Input material Block Start

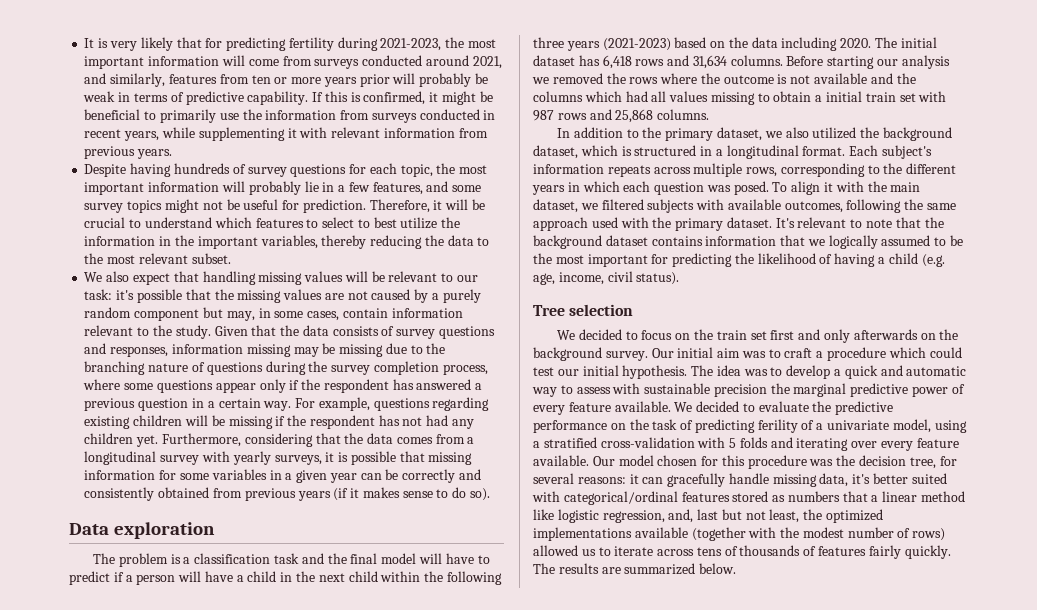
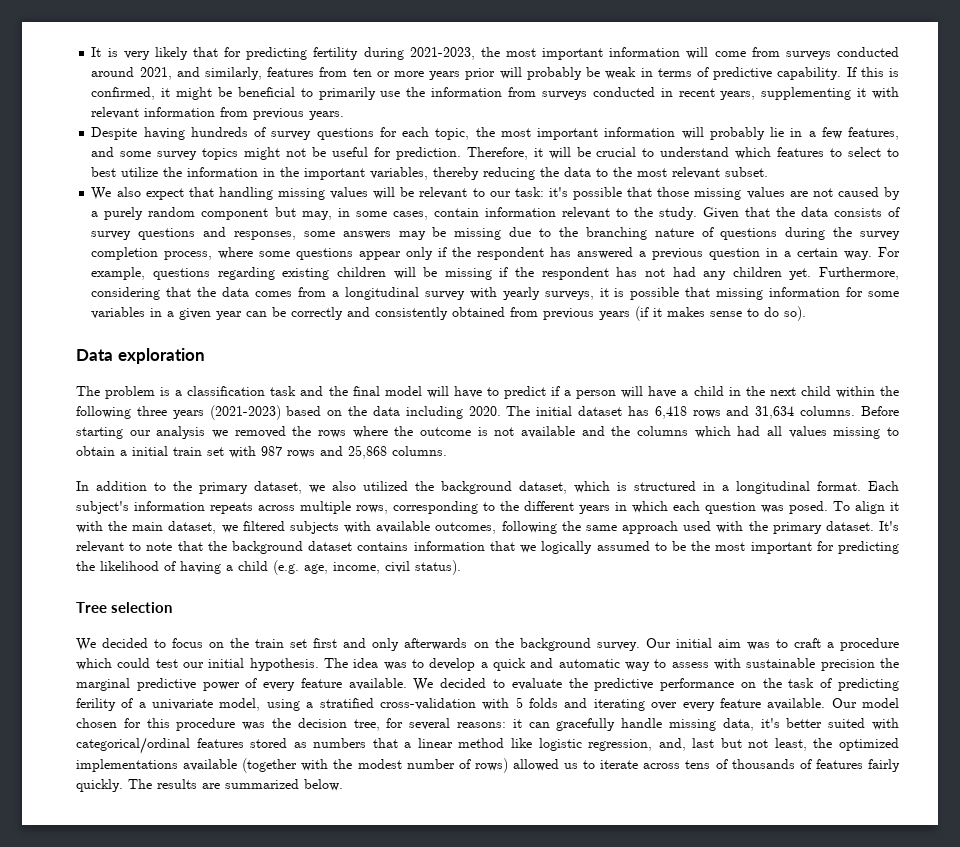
- If this is confirmed, it might be beneficial to primarily use the information from surveys conducted in recent years, while supplementing it with relevant information from previous years.
+ If this is confirmed, it might be beneficial to primarily use the information from surveys conducted in recent years, supplementing it with relevant information from previous years.
- We also expect that handling missing values will be relevant to our task: it's possible that the missing values are not caused by a purely random component but may, in some cases, contain information relevant to the study.
+ We also expect that handling missing values will be relevant to our task: it's possible that those missing values are not caused by a purely random component but may, in some cases, contain information relevant to the study.
- Given that the data consists of survey questions and responses, information missing may be missing due to the branching nature of questions during the survey completion process, where some questions appear only if the respondent has answered a previous question in a certain way.
+ Given that the data consists of survey questions and responses, some answers may be missing due to the branching nature of questions during the survey completion process, where some questions appear only if the respondent has answered a previous question in a certain way.

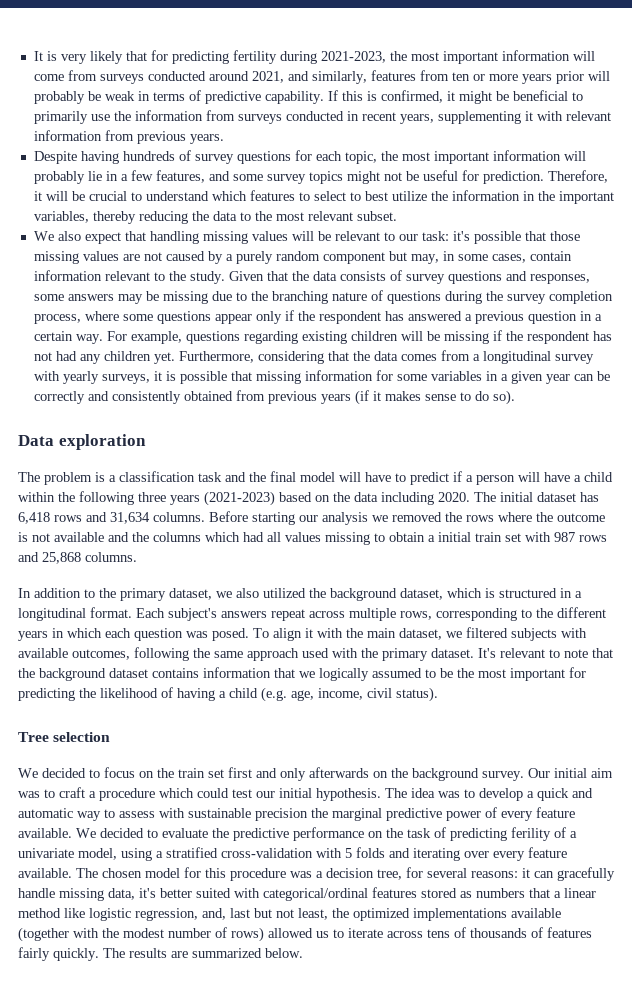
- The problem is a classification task and the final model will have to predict if a person will have a child in the next child within the following three years (2021-2023) based on the data including 2020.
+ The problem is a classification task and the final model will have to predict if a person will have a child within the following three years (2021-2023) based on the data including 2020.
- Each subject's information repeats across multiple rows, corresponding to the different years in which each question was posed.
+ Each subject's answers repeat across multiple rows, corresponding to the different years in which each question was posed.
- Our model chosen for this procedure was the decision tree, for several reasons: it can gracefully handle missing data, it's better suited with categorical/ordinal features stored as numbers that a linear method like logistic regression, and, last but not least, the optimized implementations available (together with the modest number of rows) allowed us to iterate across tens of thousands of features fairly quickly.
+ The chosen model for this procedure was a decision tree, for several reasons: it can gracefully handle missing data, it's better suited with categorical/ordinal features stored as numbers that a linear method like logistic regression, and, last but not least, the optimized implementations available (together with the modest number of rows) allowed us to iterate across tens of thousands of features fairly quickly.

Input material Block End

Find where the line with "- The problem" sits in the material above, then copy exactly from it through the line with "- Our model". Add no other line.

Output for this exercise:
- The problem is a classification task and the final model will have to predict if a person will have a child in the next child within the following three years (2021-2023) based on the data including 2020.
+ The problem is a classification task and the final model will have to predict if a person will have a child within the following three years (2021-2023) based on the data including 2020.
- Each subject's information repeats across multiple rows, corresponding to the different years in which each question was posed.
+ Each subject's answers repeat across multiple rows, corresponding to the different years in which each question was posed.
- Our model chosen for this procedure was the decision tree, for several reasons: it can gracefully handle missing data, it's better suited with categorical/ordinal features stored as numbers that a linear method like logistic regression, and, last but not least, the optimized implementations available (together with the modest number of rows) allowed us to iterate across tens of thousands of features fairly quickly.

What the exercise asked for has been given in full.